A message from your boss?”

  Sandy said, “You’d better call Beetlejuice.”

  He explained what was happening, the vanishing messages, but not the underlying reason. And certainly not the horrible thing he had done that caused all this. He knew he had to tell her eventually, but he had to work up to it. What would she think of him, once she knew? He didn’t want to lose her.

  BEETLEJUICE Thomas said he’d come right over.

  The man had been named by a mother with an antic imagination. But he thought his name was pretty funny. “Nobody forgets who I am,” he said.

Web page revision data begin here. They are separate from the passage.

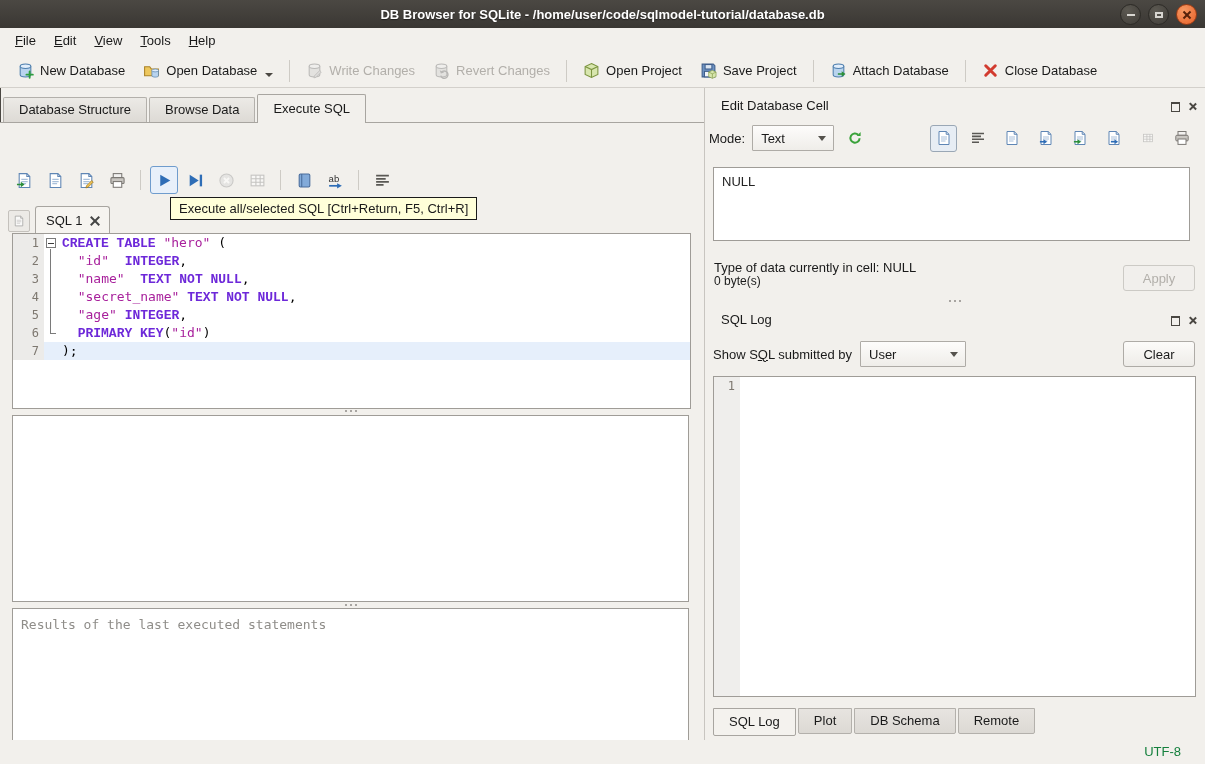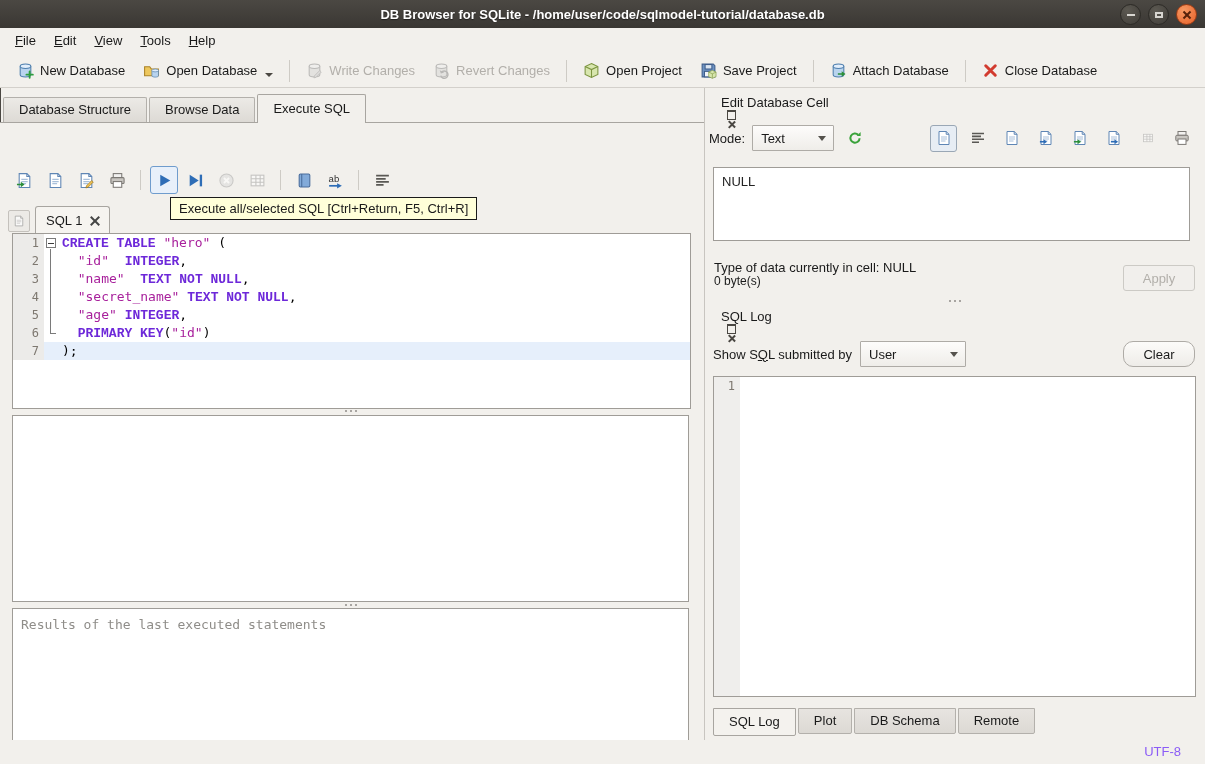"Edit Database Cell" .dock-header { align-items: flex-start -> flex-end; flex-direction: column -> none }
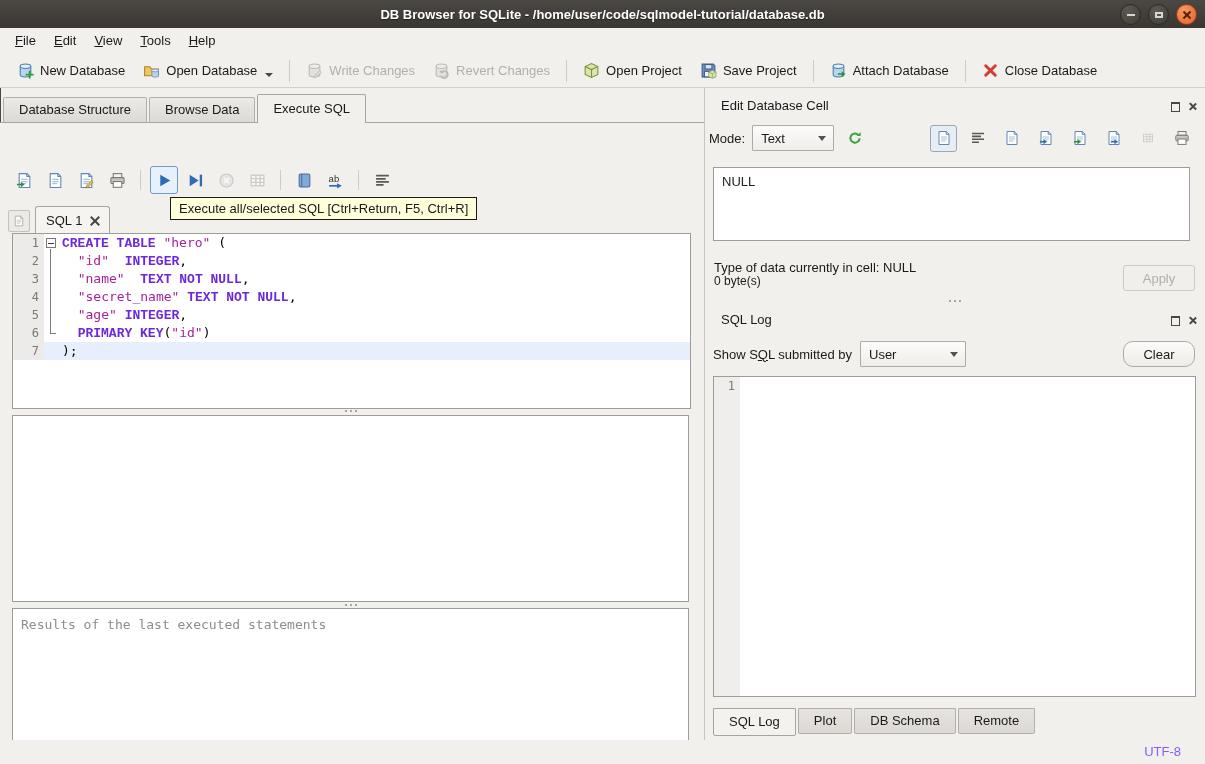"Clear" .clear-pos { border-radius: 10px -> none }
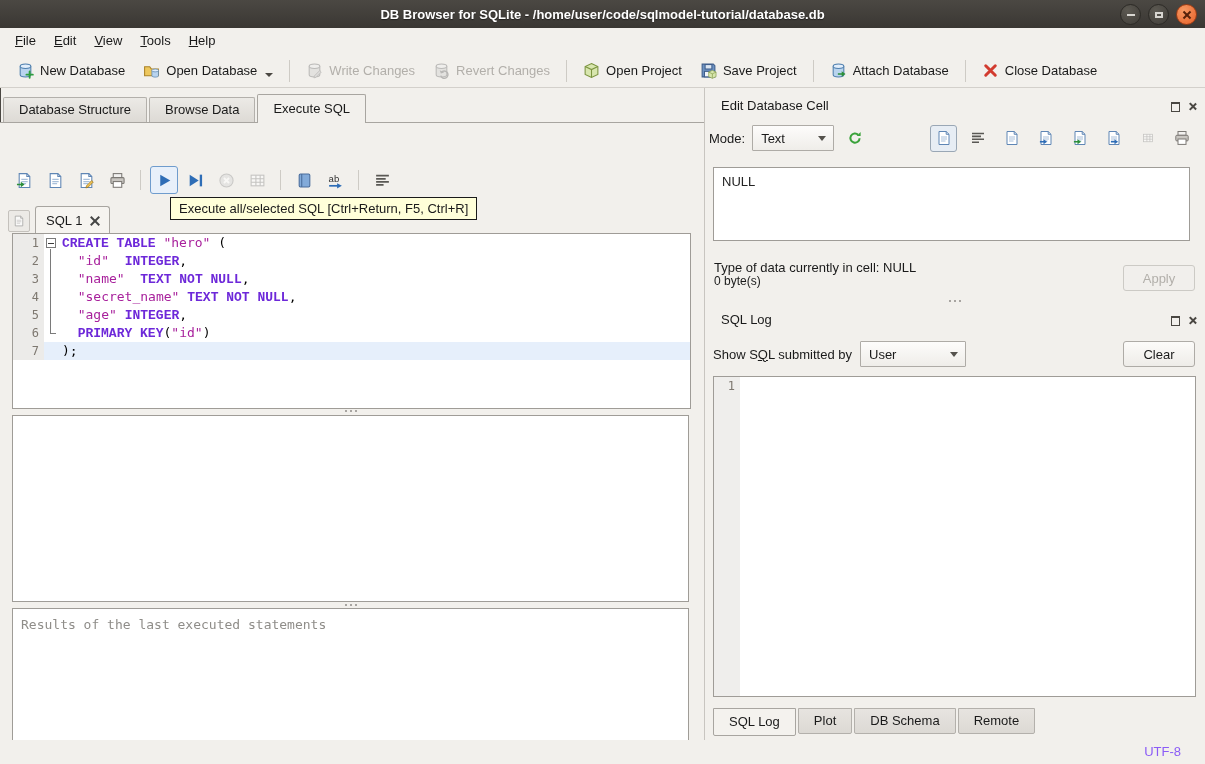"UTF-8" .status-enc { color: #8b5cf6 -> #15803d }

  When he burst in the door, he shouted, “You lucky folk, it’s me!”

  But seeing Neal’s face, he sobered up.

  Neal explained, just as he had to Sandy, what was happening, but not the story behind it.

  Beetlejuice sat at Neal’s desk, flexed his fingers dramatically, and said, “Got any Jolt?”

  “No. Sorry.”

  “Mountain Dew?”

  “I think so.”

  Beetlejuice clicked keys for several minutes and began to look annoyed.

  Neal said, “No luck?”

  “Not yet. Why don’t you go get a soda for yourself and let me work?”

  “Have you ever seen a problem like this before?”

  Hearing Neal’s tacit criticism, he said, “Yes, actually, I have.”

  “Did you fix it?”

  “I’m researching it.”

  “So when was this?”

  “A couple of weeks ago.”

  “Did you find the problem?”

  “I haven’t yet.”

  “How is the person who has the problem dealing with it?”

  “I haven’t heard from him recently. I’ll have to check.”

  Neal paced back and forth. Sandy brought him a glass of grape drink, but he just held it. He felt queasy. He peered over Beetlejuice’s shoulder. Which wasn’t appreciated.